The Advice Was Right, I Read It Wrong
A reflection on creative detours, misunderstood advice, and finding alignment beyond the American dream.
I’m writing this for creatives who did everything they were told to get life to make sense and still ended up feeling misplaced. For those who chose the safe option, the transferable skill, the respectable lane, and quietly wondered why it still felt wrong. This isn’t advice, and it isn’t a success story. It’s a reflection on misread wisdom, long detours, and what it looks like to finally listen to what’s been asking for your attention all along.
A life without music is no life at all. That sentiment has carried a profound sense of purpose for me ever since hearing my high school band director, Mr. Howe, say that to a music history class he taught as an elective that I was a student assistant for as a senior. A few months later, I would attempt to follow in his footsteps and become a music education major to ensure my life’s purpose involved music.

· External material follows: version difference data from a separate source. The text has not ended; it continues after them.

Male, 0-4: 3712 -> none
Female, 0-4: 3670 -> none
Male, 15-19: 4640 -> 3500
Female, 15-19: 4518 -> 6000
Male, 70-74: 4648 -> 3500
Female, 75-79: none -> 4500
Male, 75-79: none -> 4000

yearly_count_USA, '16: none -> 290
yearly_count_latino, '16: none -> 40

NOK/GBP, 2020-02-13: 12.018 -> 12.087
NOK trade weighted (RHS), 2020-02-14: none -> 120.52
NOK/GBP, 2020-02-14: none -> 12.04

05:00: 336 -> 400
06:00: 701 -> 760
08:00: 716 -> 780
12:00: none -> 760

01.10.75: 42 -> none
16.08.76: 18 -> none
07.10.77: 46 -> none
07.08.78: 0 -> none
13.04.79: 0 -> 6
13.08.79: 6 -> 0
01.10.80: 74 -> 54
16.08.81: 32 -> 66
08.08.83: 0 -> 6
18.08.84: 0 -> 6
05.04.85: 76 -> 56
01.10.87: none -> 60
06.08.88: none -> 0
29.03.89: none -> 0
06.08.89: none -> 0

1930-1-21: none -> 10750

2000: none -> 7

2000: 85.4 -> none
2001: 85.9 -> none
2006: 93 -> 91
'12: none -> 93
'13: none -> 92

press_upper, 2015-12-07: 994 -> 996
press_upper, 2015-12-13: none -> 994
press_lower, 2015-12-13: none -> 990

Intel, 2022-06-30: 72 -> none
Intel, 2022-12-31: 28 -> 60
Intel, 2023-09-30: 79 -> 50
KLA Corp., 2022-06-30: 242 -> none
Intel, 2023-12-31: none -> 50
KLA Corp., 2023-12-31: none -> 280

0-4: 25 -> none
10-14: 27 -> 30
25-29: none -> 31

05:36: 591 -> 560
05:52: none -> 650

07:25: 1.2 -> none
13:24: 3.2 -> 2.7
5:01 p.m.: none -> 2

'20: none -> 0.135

Another teacher of mine, Mrs. Terhune, my art teacher across multiple grade levels spanning elementary school through high school, told me on more than one occasion that I was going to be one of the richest people she’s had as a student. As someone who took things incredibly literally, I always thought I would find a path that made that sentiment come true in a financial sense. It wasn’t until the last eight months, give or take, that I can say I fully understand what she meant by being rich.
Ultimately, I opted to change majors in college from music education to something more adaptable. Something that I could apply to anything, so I chose to study psychology and land a career in something safe. Fast-forwarding through a career in property management, retail banking, and investment finance industries, I found myself trying to figure out where I went wrong. What am I missing in the world of jobs that I can’t seem to get my footing? Why do I feel like the elephant in the room of these white-collar, American-dream-type career paths?
I know I’m not alone in that feeling. Having a sense that everyone else received a handbook you somehow missed. That the rooms you worked so hard to earn entry into never quite felt like places you were meant to stay. It’s disorienting to be competent, reliable, and outwardly successful while feeling internally misplaced. Especially when you’re told, explicitly or implicitly, that stability should be enough to quiet the rest.
It took a span of a few years to put all the pieces together into a road map, but I realized what I was missing. I was taking the wrong sentiments at face value and following others in the wrong direction. It wasn’t until I began to surround myself with creatives that the detours in my attempts at having a work-life balance started to feel like the right way forward. I’ve spent so much of my life trying to follow what were the right things to follow. Find the safe degree to get a stable and consistent job to check all the boxes that come with the package of the American dream. But that was never my dream. The late comedian, Mitch Hedberg once said, “I am sick of following my dreams. I’d rather find out where they are going and hook up with them later.” If I asked my dreams where they were headed, they would have said a place where I can create to support others, listen with the ability to amplify a story, perform for the sake of performing, not perform for an attempt to fit in.
I’ve worked so hard to make it this far, and it feels slightly like I am just starting. Which, in a sense, I am. I am starting a new chapter in my life where I intend to work in spaces where I can show up as my whole being. To live in spaces where my passions and advocacy efforts are understood and the skills I actually enjoy using are seen as assets, not distractions.
This week I am grateful to say I start work in the nonprofit space. The art space. The creative space. The music space. For my home. The city I have lived in for my whole life. Eight months ago, I had a vision to become a working creative professional in the arts or music industry doing marketing, branding, or graphic design work. To help tell the story of an organization that aligns with what I have always been drawn to but afraid to embrace for fear of rejection. I’ve found the start of my next chapter in the form of the Wichita Symphony Orchestra.
This is far from being the finish line. It feels more like learning to listen to my intuition and trust those who mentored me saw something I hadn’t grown into yet. To understand that the wisdom offered to us early on was never asking us to abandon ourselves for stability, or creativity for safety, but to pay attention to what kept resurfacing. If you’re somewhere in the middle of that process, still unsure where you fit, I don’t have answers. Only the reassurance that feeling misplaced is sometimes the clearest signal that something meaningful is trying to be heard.